## EXERCISE DETAILS
Retype the data below exactly, skipping pictures.

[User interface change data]
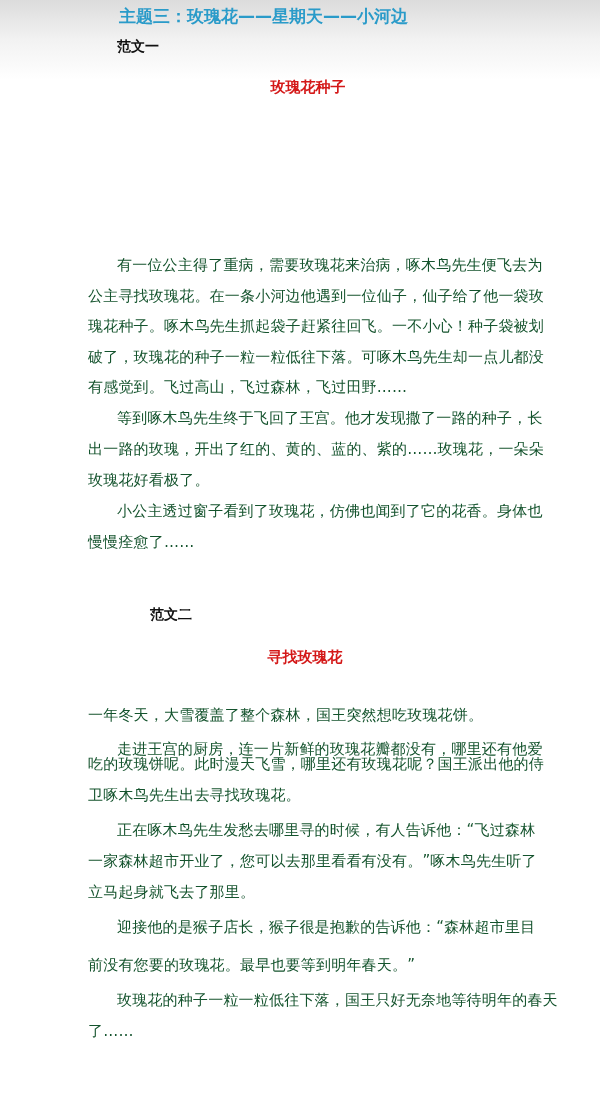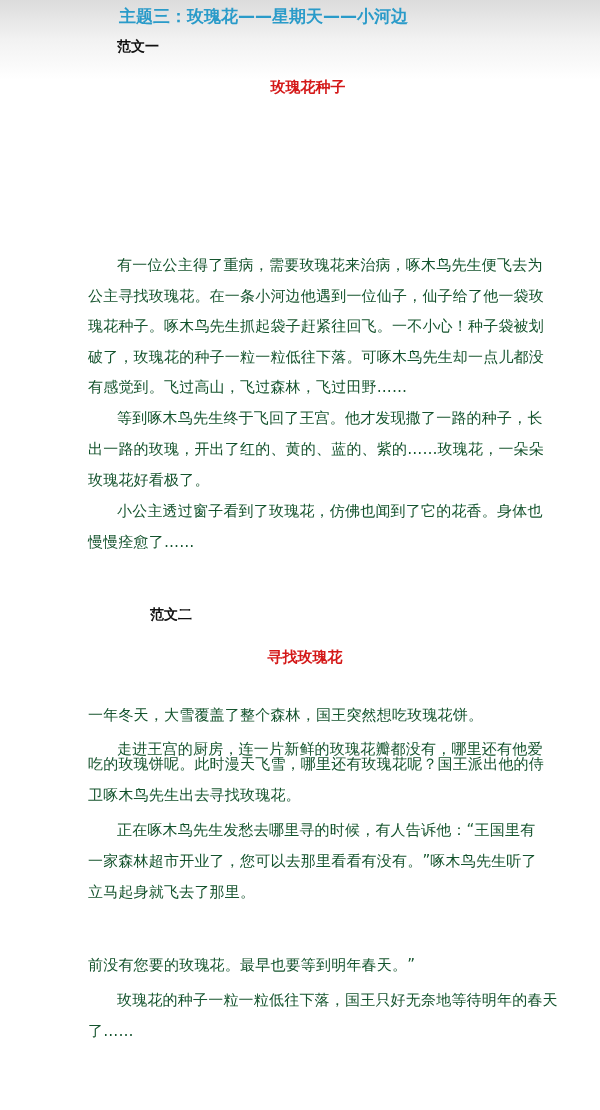"正在啄木鸟先生发愁去哪里寻的时候，有人告诉他：“王国里有" div.line { text: 王国里有 -> 飞过森林 }
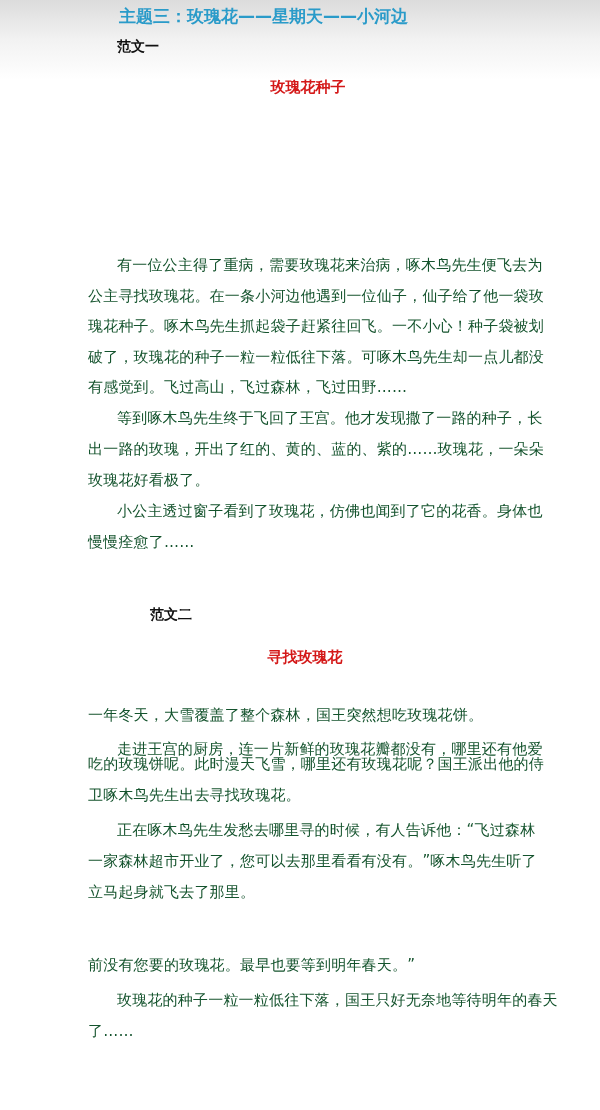"迎接他的是猴子店长，猴子很是抱歉的告诉他：“森林超市里目" div.line { html: none -> <div>迎接他的是猴子店长，猴子很是抱歉的告诉他：“森林超市里目</div> }
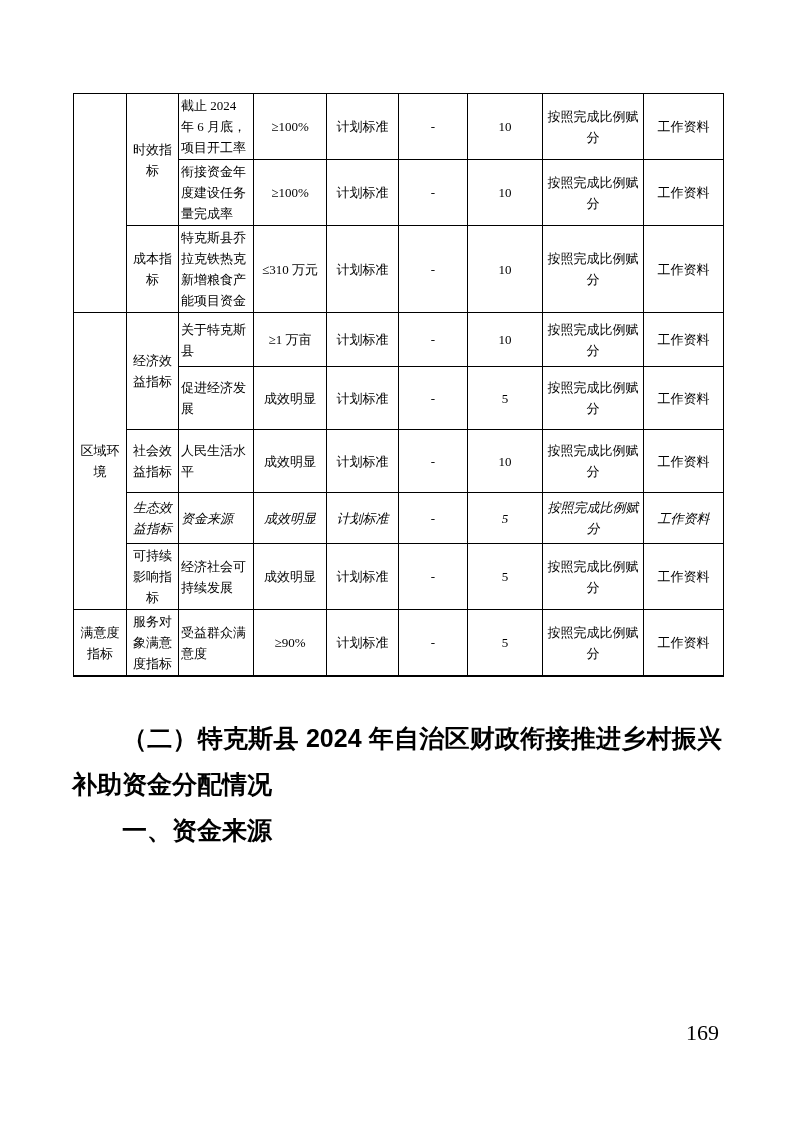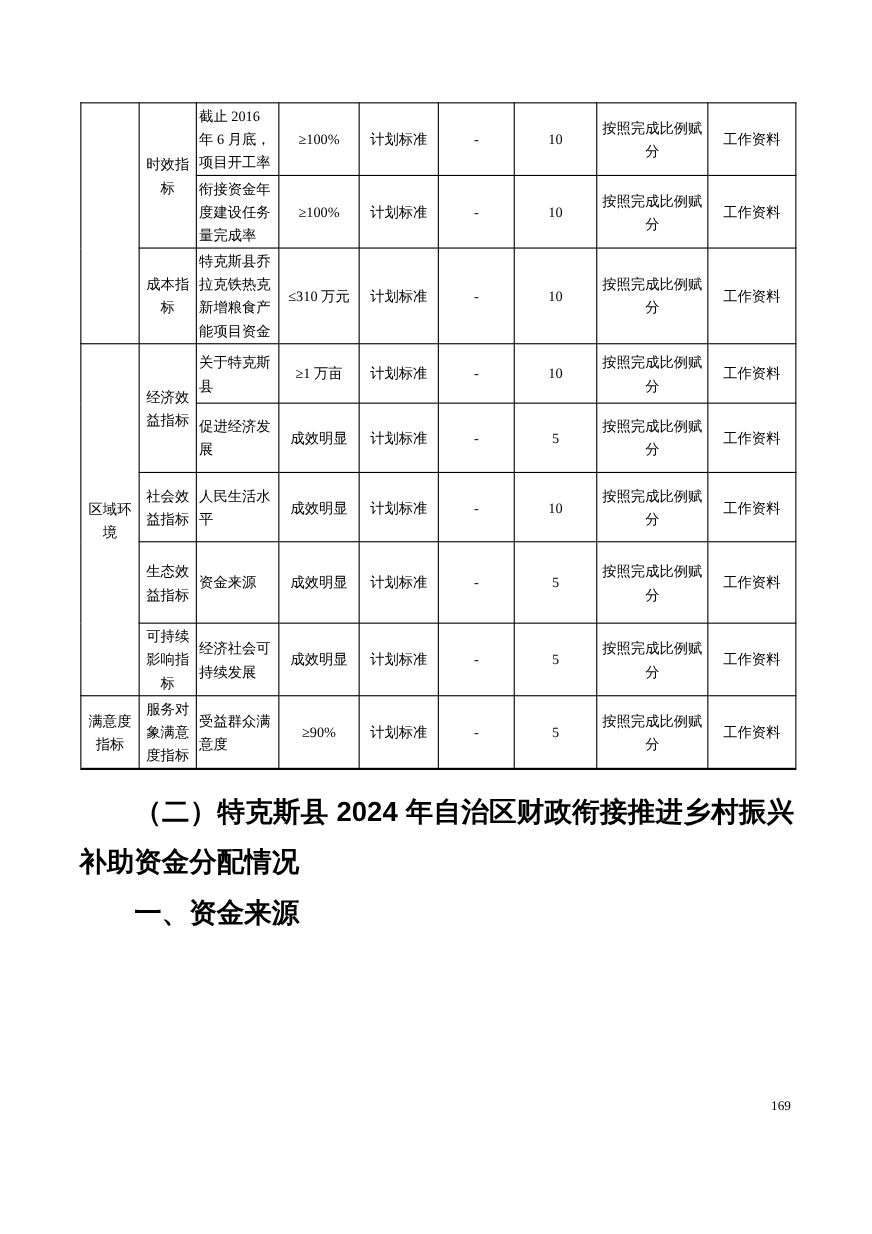"截止 2016 年 6 月底，项目开工率" td.name { text: 2016 -> 2024 }
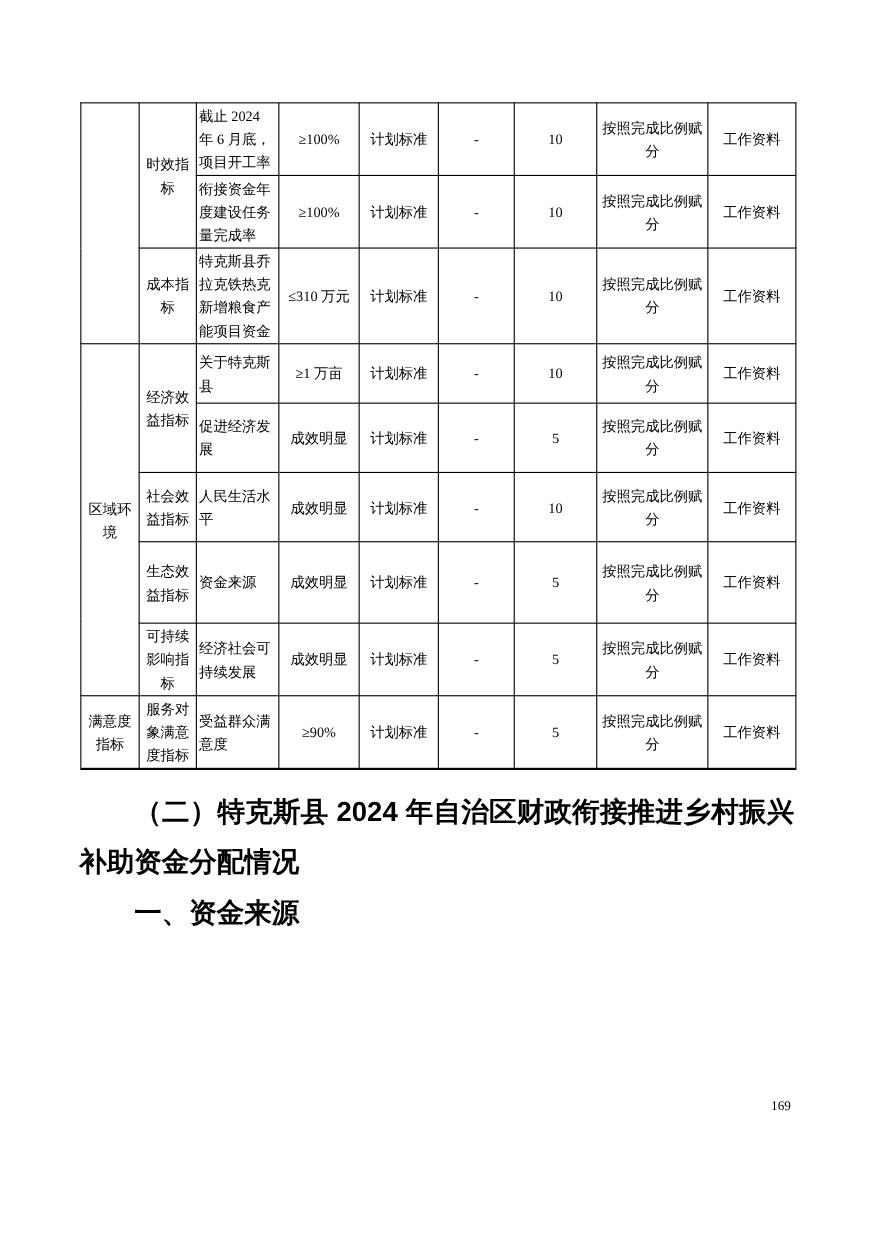"生态效益指标" table.perf tr:nth-child(7) { font-style: none -> italic; height: 74px -> 51px }
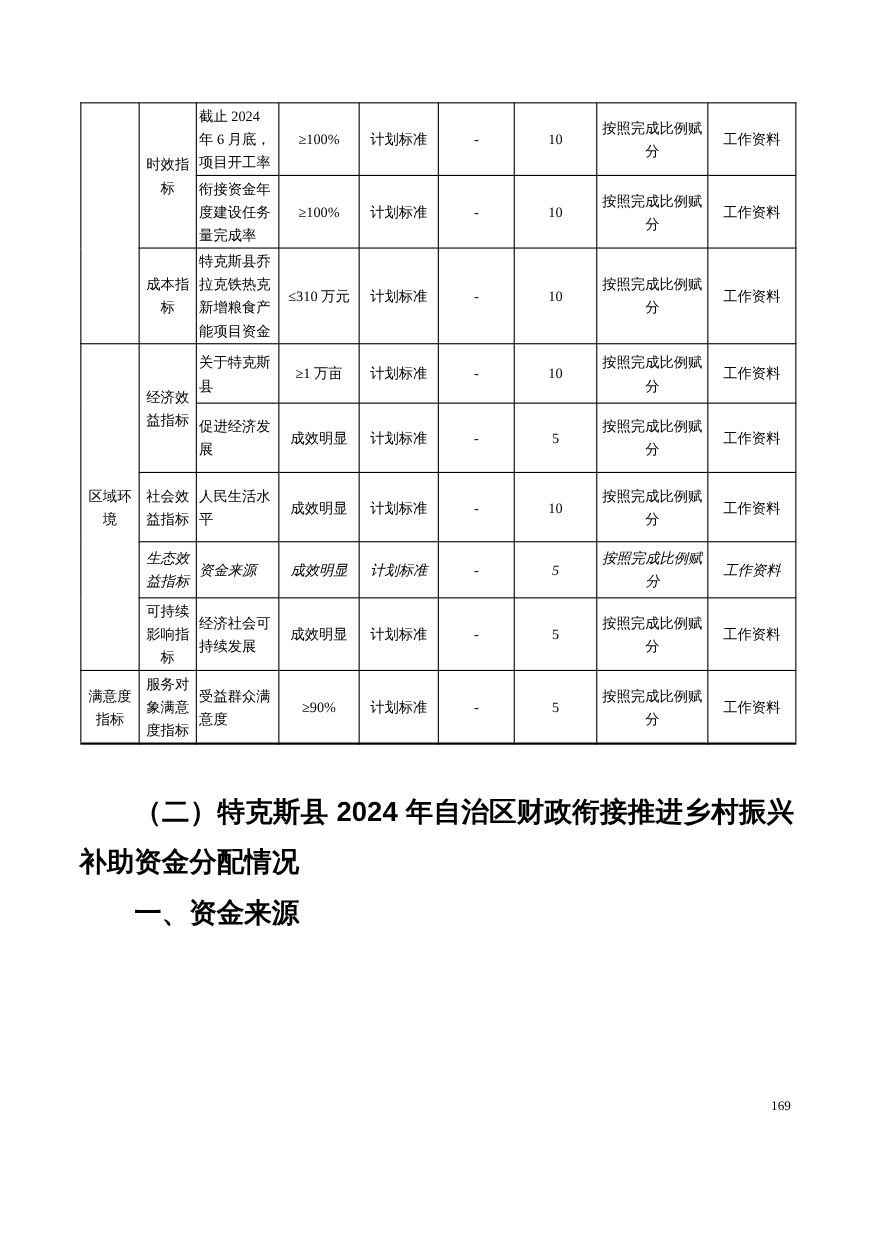"169" .page-number { font-size: 12px -> 22px; top: 992px -> 1020px }
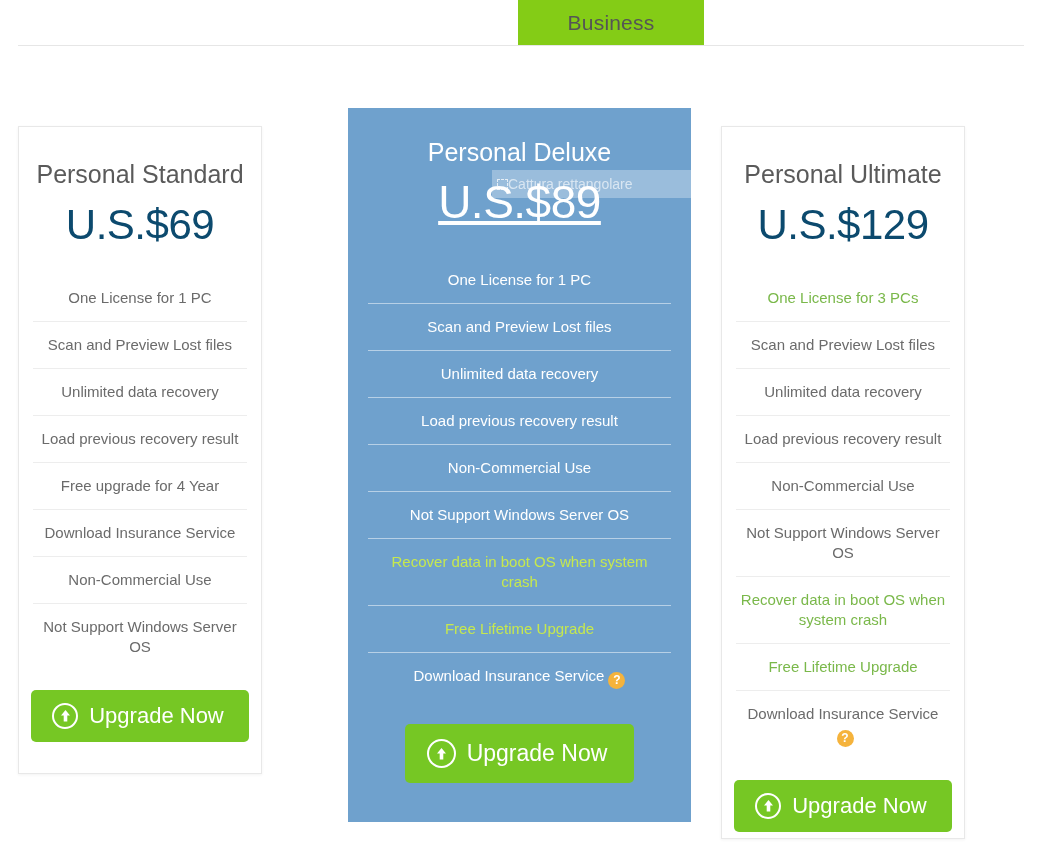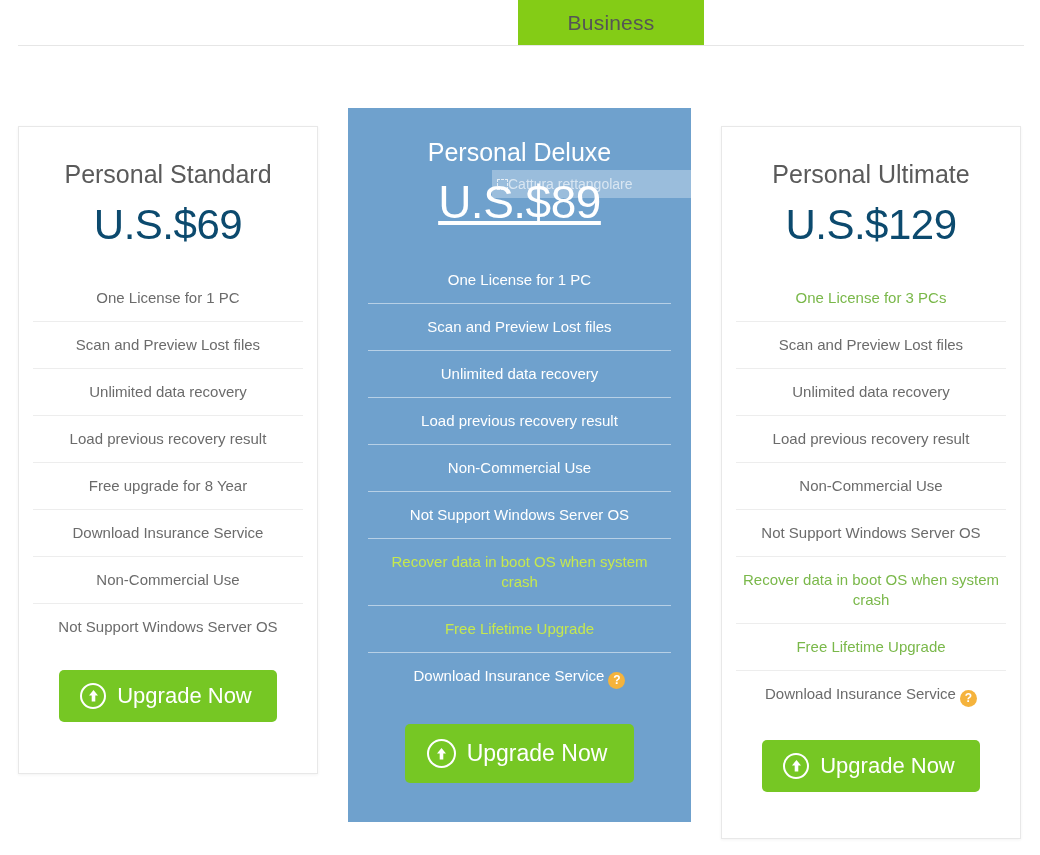"Personal Standard" .card-side { width: 300px -> 244px }
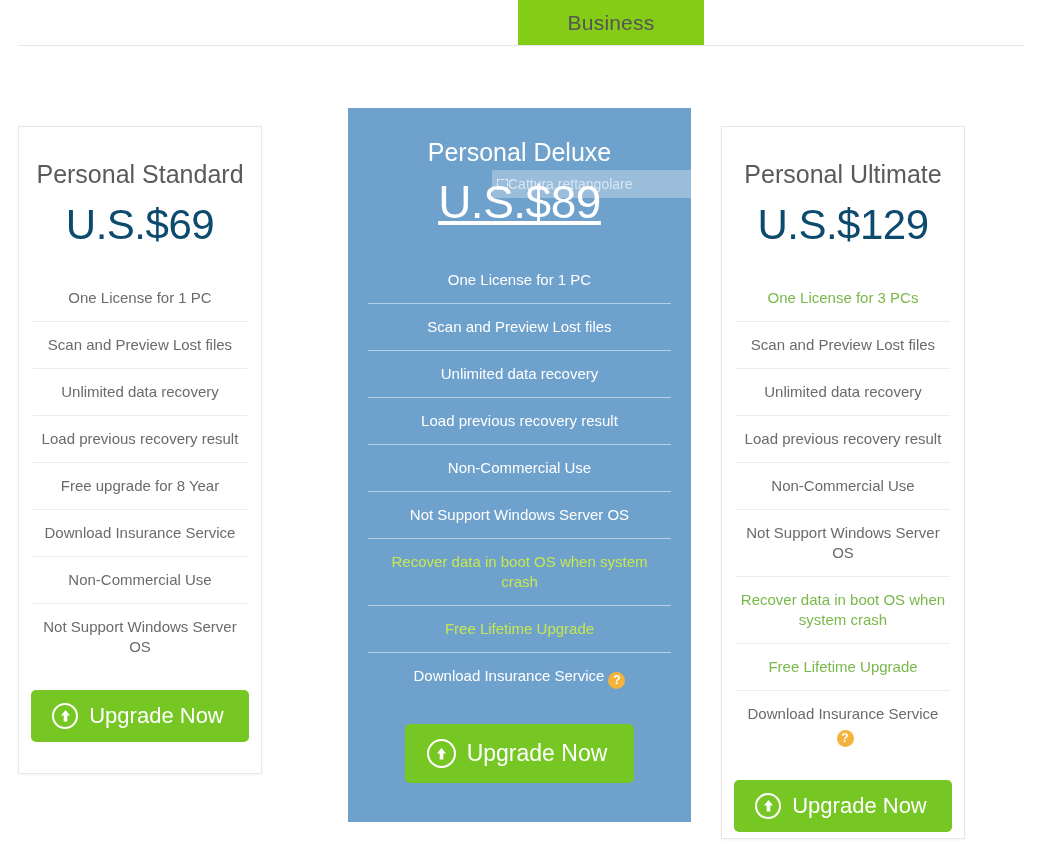"Free upgrade for 8 Year" span { text: 8 -> 4 }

## RESPONSE
"正在啄木鸟先生发愁去哪里寻的时候，有人告诉他：“王国里有" div.line { text: 王国里有 -> 飞过森林 }
"迎接他的是猴子店长，猴子很是抱歉的告诉他：“森林超市里目" div.line { html: none -> <div>迎接他的是猴子店长，猴子很是抱歉的告诉他：“森林超市里目</div> }
"截止 2016 年 6 月底，项目开工率" td.name { text: 2016 -> 2024 }
"生态效益指标" table.perf tr:nth-child(7) { font-style: none -> italic; height: 74px -> 51px }
"169" .page-number { font-size: 12px -> 22px; top: 992px -> 1020px }
"Personal Standard" .card-side { width: 300px -> 244px }
"Free upgrade for 8 Year" span { text: 8 -> 4 }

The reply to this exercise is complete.